I used to decry the use of dating (let’s be honest, hook-up) apps, especially as a gay man observing in real time the collective withdrawal from sex-on-site venues these apps induced (RIP Urge Bar). But now, dating apps are the primary facilitators of the sex lives of lonely straights and sluttish gays alike. I’ve certainly assimilated apps’ cues and conventions to the point that I carry the same rigorously objectifying gaze reserved for the profile scroll out with me into the world, appraising passers-by (and even friends and family) in the same way I would potential hook-ups.
Should it bother me, or anyone else, that we seem to be heading in this direction of comfortably and quite normally framing each other and ourselves as vaguely erotic experiences, available to the fellow consumer should they express an interest, so long as our packaging is alluring enough?
On dating apps, this ends up meaning more than just being hot. It’s about the pitch. It’s about how you posture yourself across all of your social media platforms. Not just dating and hook-up apps, but also your Facebook, your Instagram, even your LinkedIn if you’re a white-collar human or if you labour in the vaguely satanic nexus of technology and manipulation that is advertising. It’s about insinuating things about yourself that aren’t necessarily true, which is totally forgivable these days, because so long as your social-media presence strikes a reasonable enough balance between factual and aspirational, you’re not lying; you’re just ambitious! And ambition is a boon when you’re pitching yourself as a consummate erotic consumer experience (though this is mostly applicable to straight dating apps and not gay hook-up apps, where neither party is pretending to want anything beyond sexual gratification; I mean, if you think masc4masc isn’t going to throw you aside afterwards like you’re a used condom, you’re deluded). Mix all these magical ingredients together in just the right way and you might snag a decent line.

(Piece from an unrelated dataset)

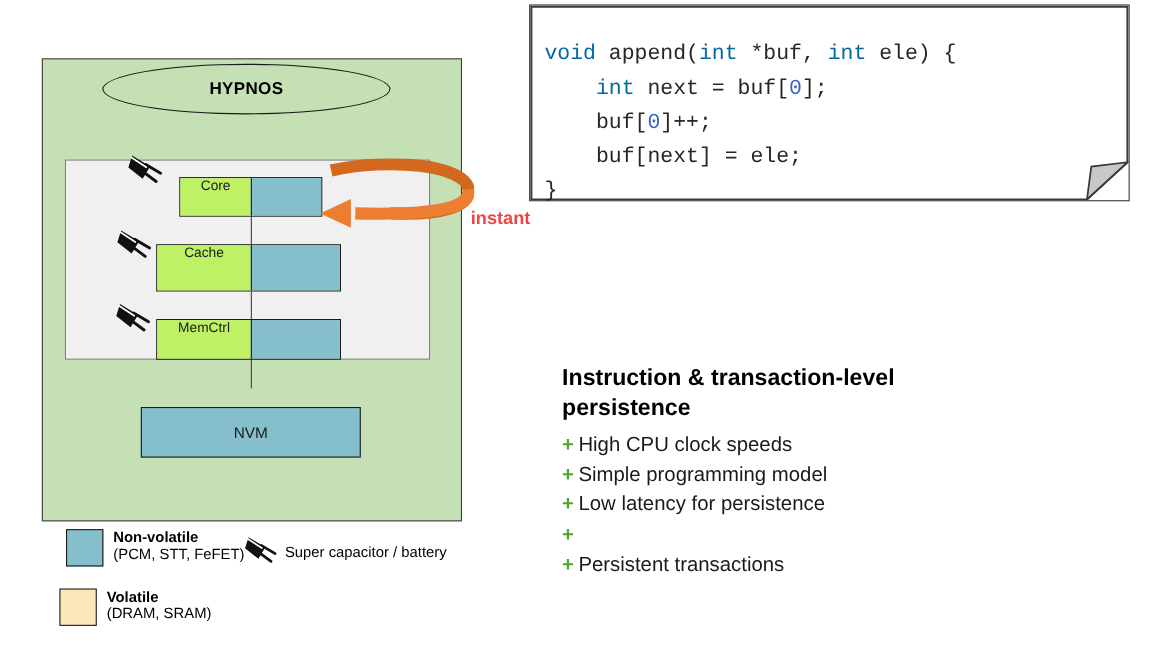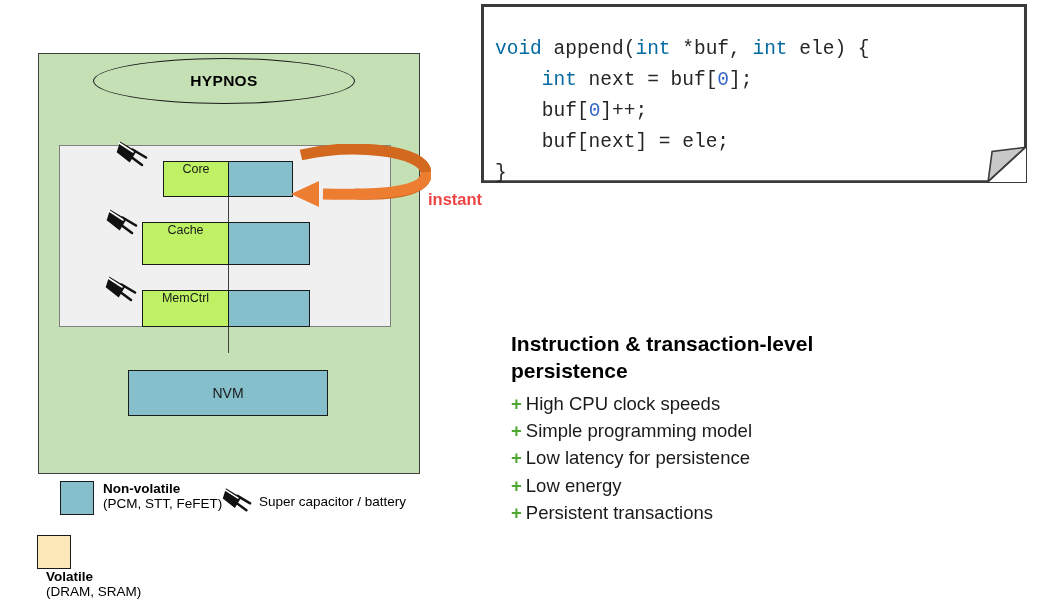"Low energy" span { html: <span>Low energy</span> -> none }
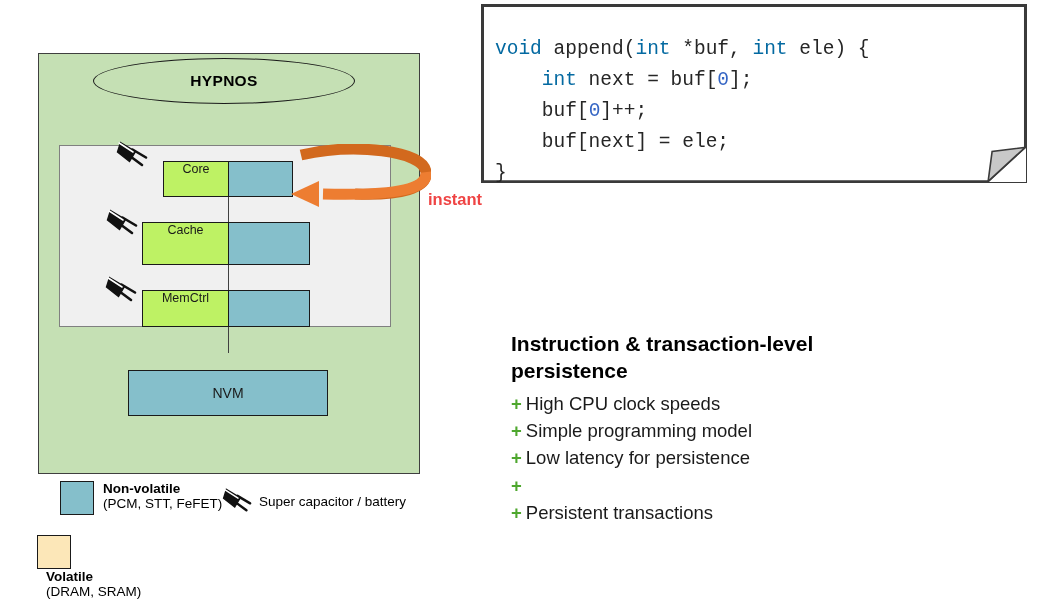"Volatile" div.legend-row { flex-direction: column -> none; left: 37px -> 54px }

What do I mean by “insinuating things about yourself that aren’t necessarily true”? Well, I’m not just talking about photoshopping or filtering yourself into Zendaya (though that’s obviously a given). I’m talking about uselessly listing your favourite songs and movies in an app which you use only to arrange anonymous trysts under bridges, in bathroom stalls or strangers’ apartments. I’m talking about putting a wreath of daisies in your hair, even though you hate nature and get horrendous hay fever every summer, and taking a pic with a soft focus to make you look like a 90s daytime-television pin-up (if only to hide the inevitable scaliness that the Auckland humidity brings out). I’m talking about making the only picture of you in a suit from when you were a groomsman at a wedding your profile pic, which has the dual merit of confusing would-be suitors over which one you are from a line-up of more chiselled, more handsome, more classically built guys. I’m talking about using cunning angles and lighting techniques and hijacking shiny locations to give the impression of being of a certain affluence, an affluence whose worshipful valuation underpins most interactions you’ll have on any and all dating apps. Heck, you’ll probably encounter it in most bars that don’t have an overt kink and fetish theme (because I’m telling you, those kink kids have their priorities in the right place).
Is it naive of me to ask we separate sex from this compulsive-competitive signalling of lifestyle? I understand the convenience of most apps and how, to some extent, the gamification of society has streamlined a lot of services for the better (by which I mean everything being a mere swipe, scan, or click away), but I think where sex is concerned we should stop puppeteering our interests with overly calculated avatars. Because it stops being about sex and starts being about pissing contests over who projects an image of greater success and refinement.
I personally miss the rough and tumble of weekends out before the smartphone, before meeting a stranger in a bar became an experience that could be screened and premeditated through an app; when you didn’t have to passively convey anything about how well adjusted you are to said stranger first. Does having an app somehow make it better? Is it an issue of safety? Because the last time I checked, a stranger registered with a dating app was still a stranger. It doesn’t minimise the risk of going home with somebody you don’t know in the wee hours of the morning, any more than a paper shawl’s gonna protect you from the rain. The only advantage it gives you is knowing how they look in board shorts standing next to a recently deceased marlin.